Okay so use instructions for document retrieval, just for the query embedding side not the document embedding side. Thanks for the excerpt I understand the one sided instructions now.
Do you have any other recommendations for finetuning the existing grit model for embedding only?
Exactly. You can also use them for the document embedding side if you want, but the benefit is unclear to me.
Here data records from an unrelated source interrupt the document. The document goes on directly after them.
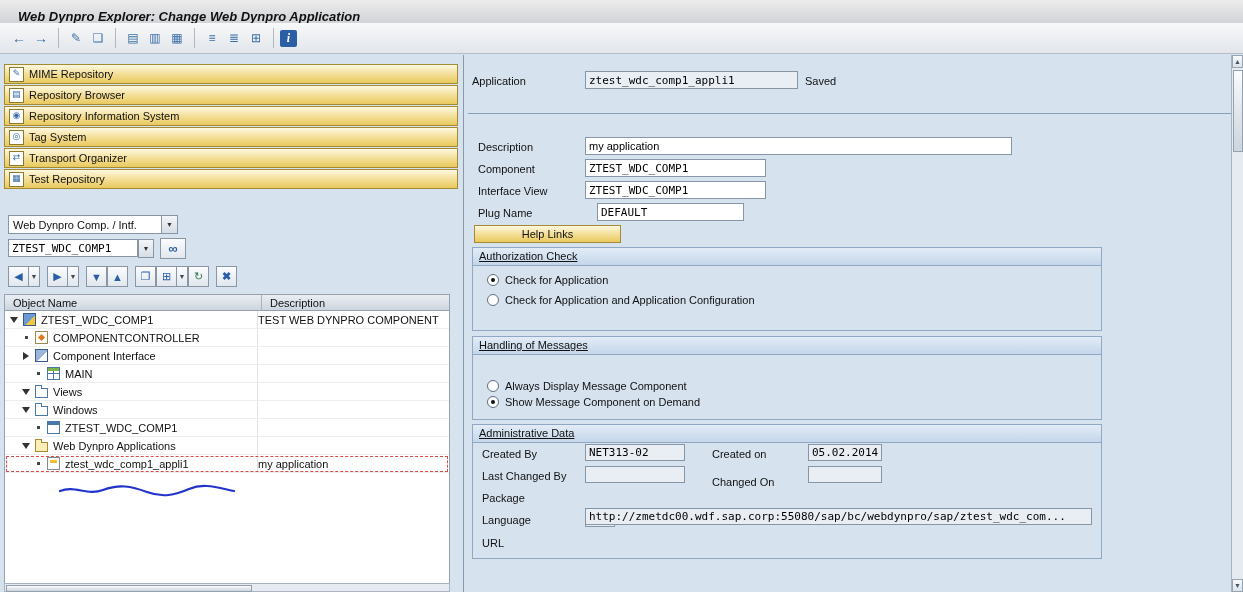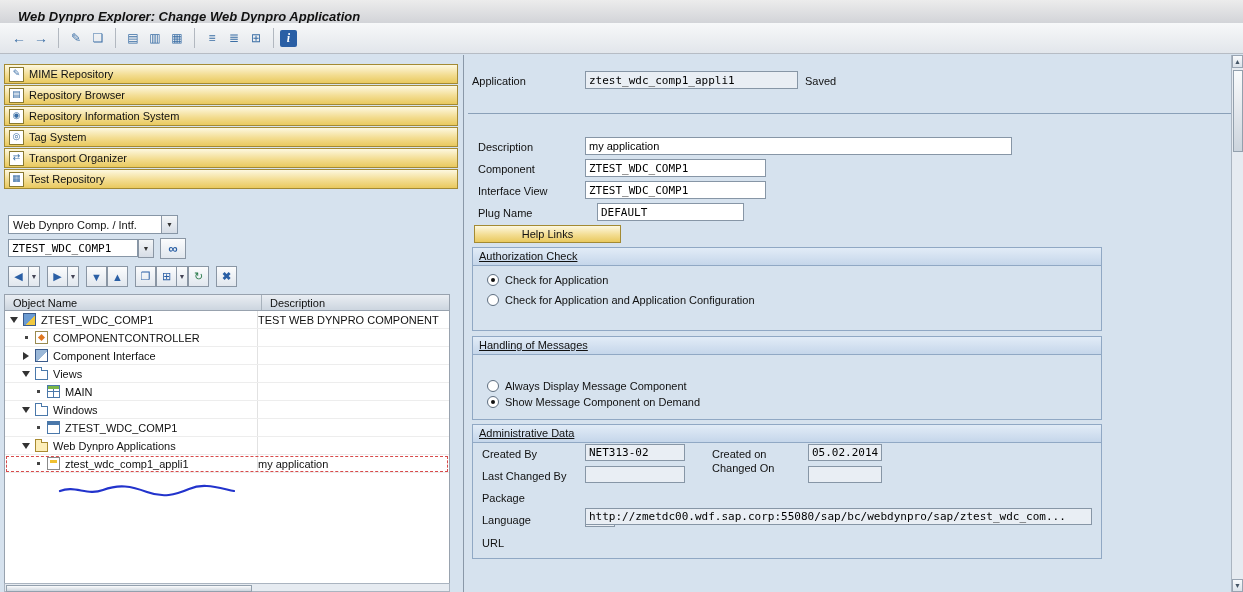--- a/index.html
+++ b/index.html
@@ -225,33 +225,33 @@
       <div class="cell desc"></div>
     </div>
     <div class="tree-row lvl1">
       <div class="cell name">
         <span class="exp exp-closed"></span>
         <span class="tic tic-interface"></span>
         <span>Component Interface</span>
       </div>
       <div class="cell desc"></div>
     </div>
+    <div class="tree-row lvl2">
+      <div class="cell name">
+        <span class="exp exp-leaf"></span>
+        <span class="tic tic-view"></span>
+        <span>MAIN</span>
+      </div>
+      <div class="cell desc"></div>
+    </div>
     <div class="tree-row lvl1">
       <div class="cell name">
         <span class="exp exp-open"></span>
         <span class="tic tic-folder"></span>
         <span>Views</span>
-      </div>
-      <div class="cell desc"></div>
-    </div>
-    <div class="tree-row lvl2">
-      <div class="cell name">
-        <span class="exp exp-leaf"></span>
-        <span class="tic tic-view"></span>
-        <span>MAIN</span>
       </div>
       <div class="cell desc"></div>
     </div>
     <div class="tree-row lvl1">
       <div class="cell name">
         <span class="exp exp-open"></span>
         <span class="tic tic-folder"></span>
         <span>Windows</span>
       </div>
       <div class="cell desc"></div>
@@ -339,21 +339,21 @@
   <div class="group" style="left:472px;top:424px;width:630px;height:135px;">
     <div class="group-title">Administrative Data</div>
   </div>
   <span class="lbl" style="left:482px;top:448px;">Created By</span>
   <input class="abs fld mono ro" style="left: 585px; top: 444px; width: 100px; height: 17px;" readonly="" value="NET313-02">
   <span class="lbl" style="left:712px;top:448px;">Created on</span>
   <input class="abs fld mono ro" style="left: 808px; top: 444px; width: 74px; height: 17px;" readonly="" value="05.02.2014">
 
   <span class="lbl" style="left:482px;top:470px;">Last Changed By</span>
   <input class="abs fld mono ro" style="left: 585px; top: 466px; width: 100px; height: 17px;" readonly="" value="">
-  <span class="lbl" style="left:712px;top:462px;">Changed On</span>
+  <span class="lbl" style="left:712px;top:476px;">Changed On</span>
   <input class="abs fld mono ro" style="left: 808px; top: 466px; width: 74px; height: 17px;" readonly="" value="">
 
   <span class="lbl" style="left:482px;top:492px;">Package</span>
 
   <span class="lbl" style="left:482px;top:514px;">Language</span>
   <input class="abs fld mono ro" style="left: 585px; top: 510px; width: 30px; height: 17px;" readonly="" value="EN">
 
   <span class="lbl" style="left:482px;top:537px;">URL</span>
   <input class="abs fld mono ro" style="left: 585px; top: 508px; width: 507px; height: 17px;" readonly="" value="http://zmetdc00.wdf.sap.corp:55080/sap/bc/webdynpro/sap/ztest_wdc_com...">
Would be interesting to know! If you are only interested in embedding performance, I would probably fine-tune from the embedding-only variant instead: https://huggingface.co/GritLM/emb_m7_nodes16_fast
Other than that, I'd follow the recommendations in the paper (bidirectional attn, large batch size etc)
Hi and thank you for sharing this amazing work.
i want to use Gritlm to produce embeddings to be stored in some vector database for document retrieval. But. there are many models on the huggingface.